Why is the projective dimension of a graded module the same as the projective dimension of its underlying ungraded module?

Longer version:

Let $G$ be a commutative group, let $R$ be a $G$-graded commutative ring, and let $M$ be a $G$-graded $R$-module. The category of $G$-graded $R$-modules has enough projectives, and so we can define the projective dimension ${\rm pd}(M)$ of $M$ as the infimum of the lengths of all projective resolutions of $M$ in the category of $G$-graded $R$-modules.

Let $U(M)$ denote the ungraded $R$-module underlying $M$. Then, $U(M)$ also has a projective dimension ${\rm pd}(U(M))$, defined in the category of (ungraded) $R$-modules.

At several places in the literature one finds the statement that these two projective dimensions coincide, i.e., that $${\rm pd}(M)={\rm pd}(U(M)).$$ The reason for this is always given by the fact that a $G$-graded $R$-module is projective if and only if its underlying $R$-module is so. But this seems to yield only the inequality $${\rm pd}(M)\geq{\rm pd}(U(M)).$$

If we wish to show the converse, then we may consider a projective resolution $$0\rightarrow P_n\rightarrow P_{n-1}\rightarrow\cdots\rightarrow P_1\rightarrow P_0\rightarrow U(M)\rightarrow 0$$ in the category of $R$-modules and try to get from this a projective resolution of the same length in the category of $G$-graded $R$-modules. But as the $P_i$ need not be obtained from $G$-graded $R$-modules it is not immediately clear how to proceed. So:

Is the above equality true? And if so, how do we prove it?

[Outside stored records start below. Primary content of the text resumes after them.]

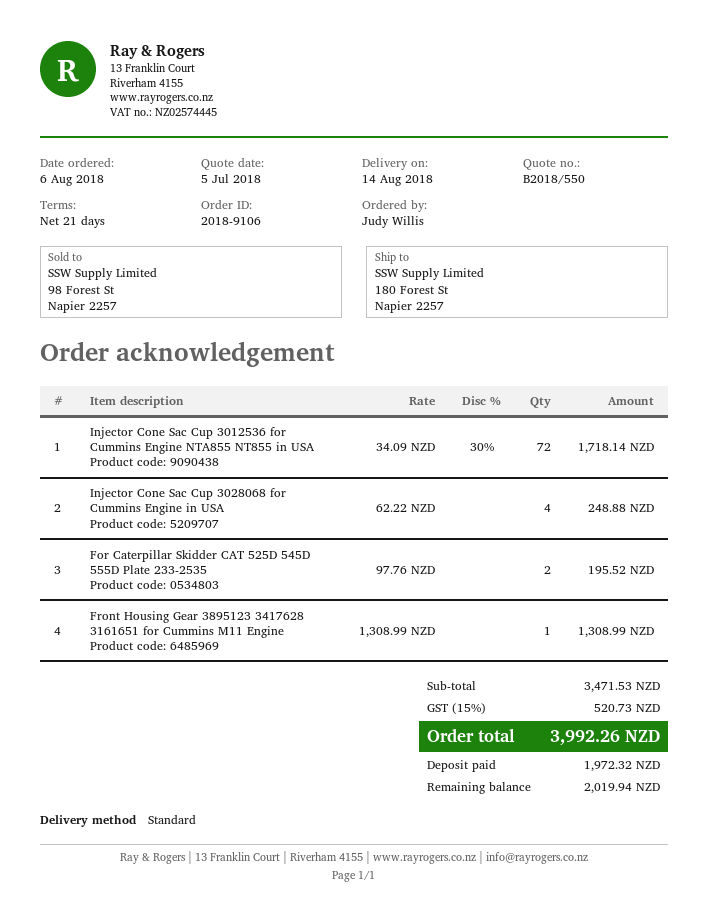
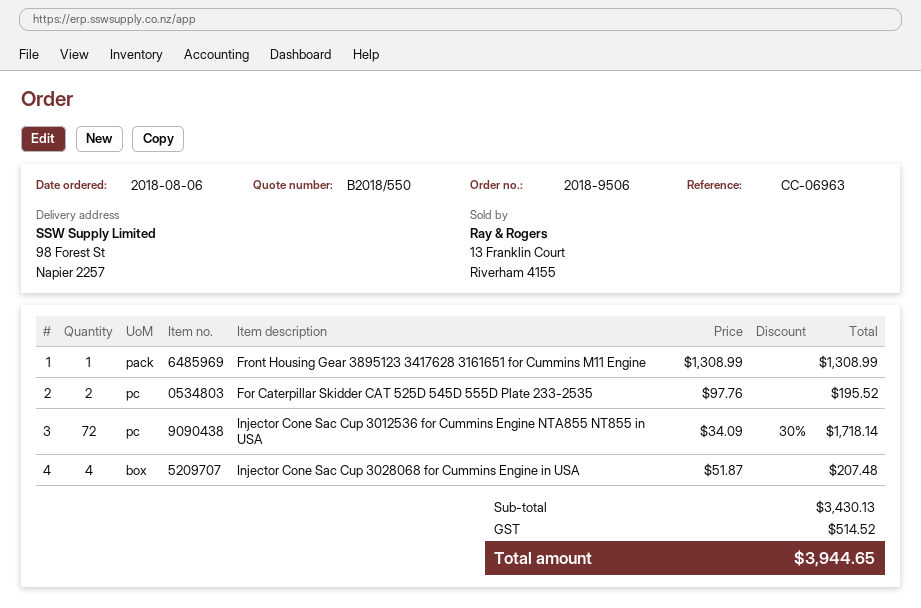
order number: 2018-9106 -> 2018-9506
ship to: 180 Forest St, Napier 2257 -> 98 Forest St, Napier 2257
Injector Cone Sac Cup 3028068 for Cummins Engine in USA: 4 x 62.22 = 248.88 -> 4 x 51.87 = 207.48
subtotal: 3471.53 -> 3430.13
tax: 520.73 -> 514.52
total: 3992.26 -> 3944.65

Note 1: Of course this question (and hopefully also its answer) can be generalised to arbitrary coarsenings, but for the moment the forgetful functor $U$ will suffice.

Note 2: There seems to be something more general going on, for the same claim is found in the literature about the weak dimension; here, one should note that a $G$-graded $R$-module is flat if and only if its underlying $R$-module is so.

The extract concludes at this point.